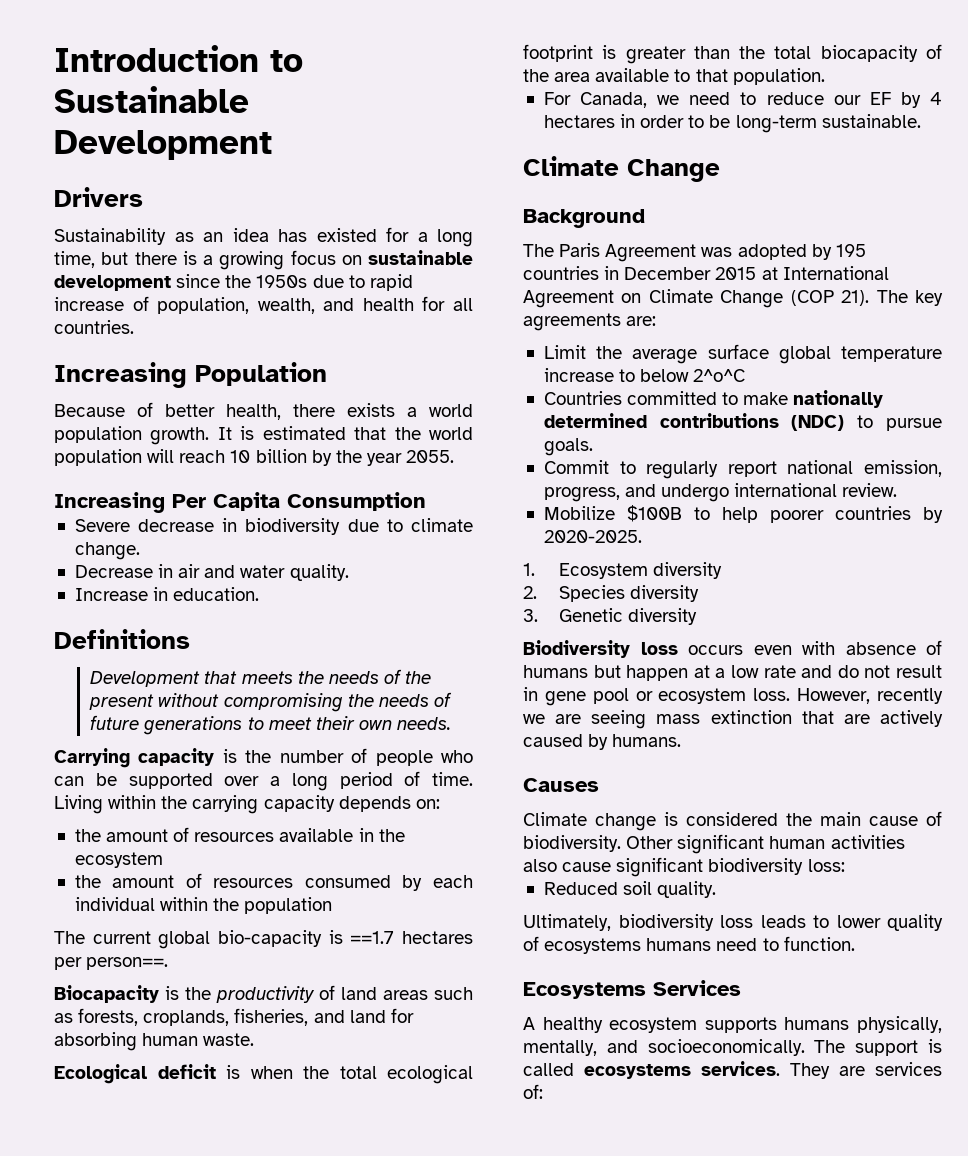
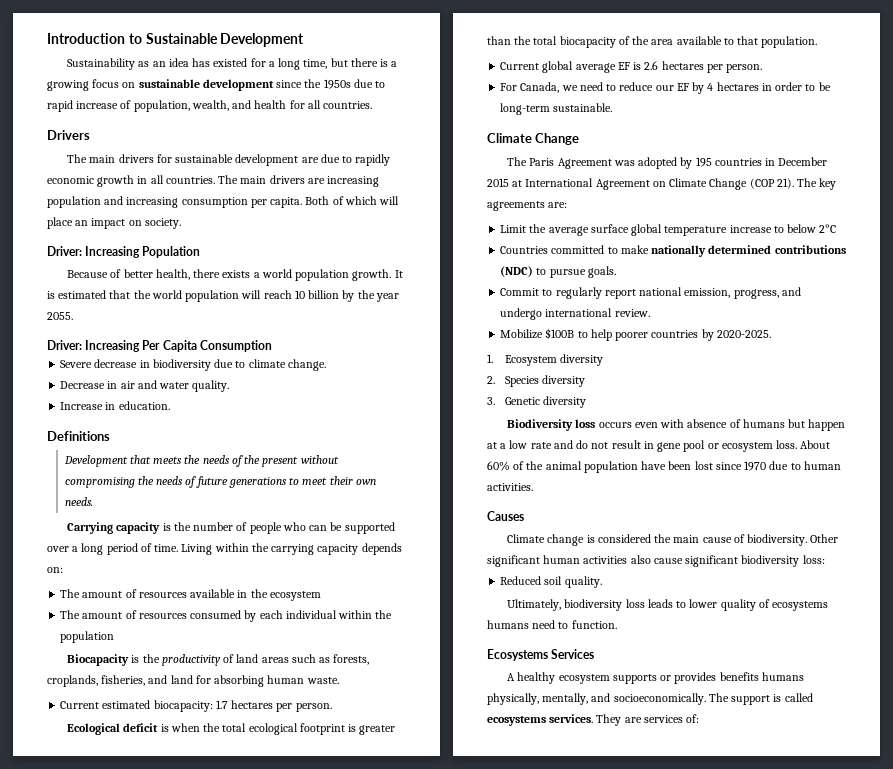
- Drivers
- Increasing Population
+ Drivers
+ The main drivers for sustainable development are due to rapidly economic growth in all countries. The main drivers are increasing population and increasing consumption per capita. Both of which will place an impact on society.
+ Driver: Increasing Population
- Increasing Per Capita Consumption
+ Driver: Increasing Per Capita Consumption
- the amount of resources available in the ecosystem
+ The amount of resources available in the ecosystem
- the amount of resources consumed by each individual within the population
+ The amount of resources consumed by each individual within the population
- The current global bio-capacity is ==1.7 hectares per person==.
+ Current estimated biocapacity: 1.7 hectares per person.
+ Current global average EF is 2.6 hectares per person.
- Background
- Limit the average surface global temperature increase to below 2^o^C
+ Limit the average surface global temperature increase to below 2°C
- However, recently we are seeing mass extinction that are actively caused by humans.
+ About 60% of the animal population have been lost since 1970 due to human activities.
- A healthy ecosystem supports humans physically, mentally, and socioeconomically.
+ A healthy ecosystem supports or provides benefits humans physically, mentally, and socioeconomically.

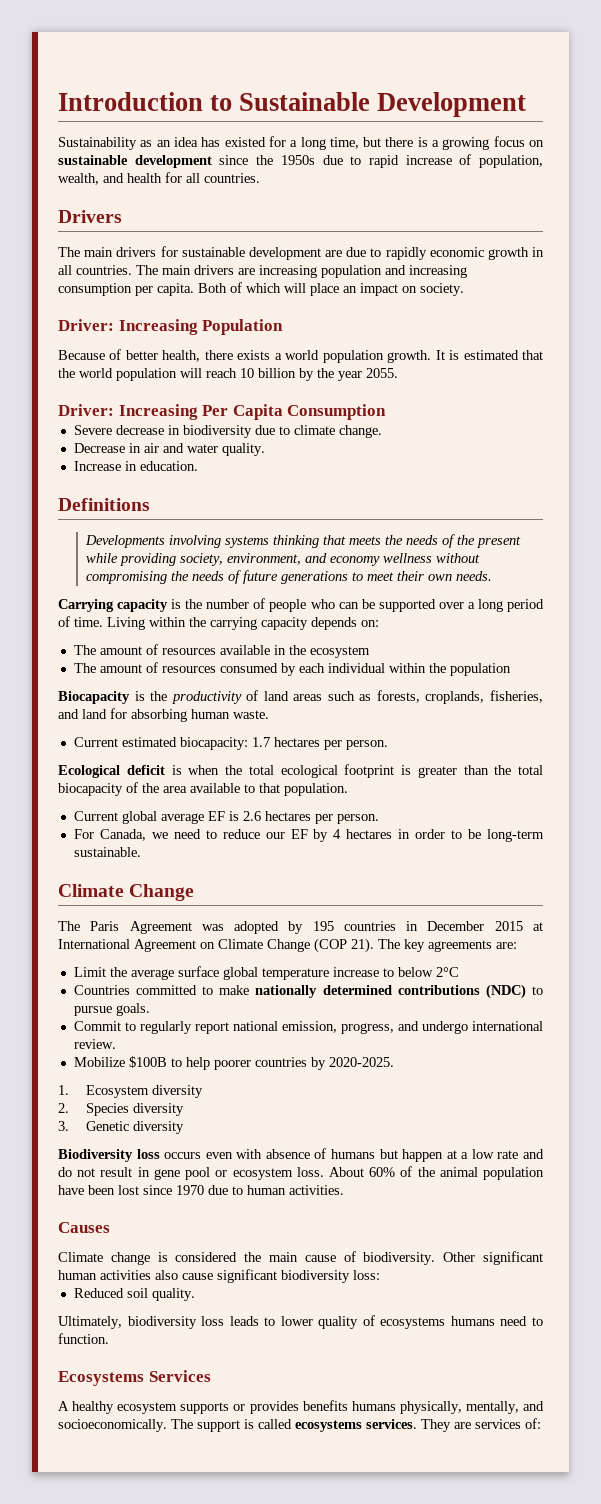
- Development that meets the needs of the present without compromising the needs of future generations to meet their own needs.
+ Developments involving systems thinking that meets the needs of the present while providing society, environment, and economy wellness without compromising the needs of future generations to meet their own needs.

Task to complete — What you return must be the lines above that run from the line with "1.7 hectares per person." to the line with "- However, recently", inclusive, each copied exactly.

Written answer —
+ Current estimated biocapacity: 1.7 hectares per person.
+ Current global average EF is 2.6 hectares per person.
- Background
- Limit the average surface global temperature increase to below 2^o^C
+ Limit the average surface global temperature increase to below 2°C
- However, recently we are seeing mass extinction that are actively caused by humans.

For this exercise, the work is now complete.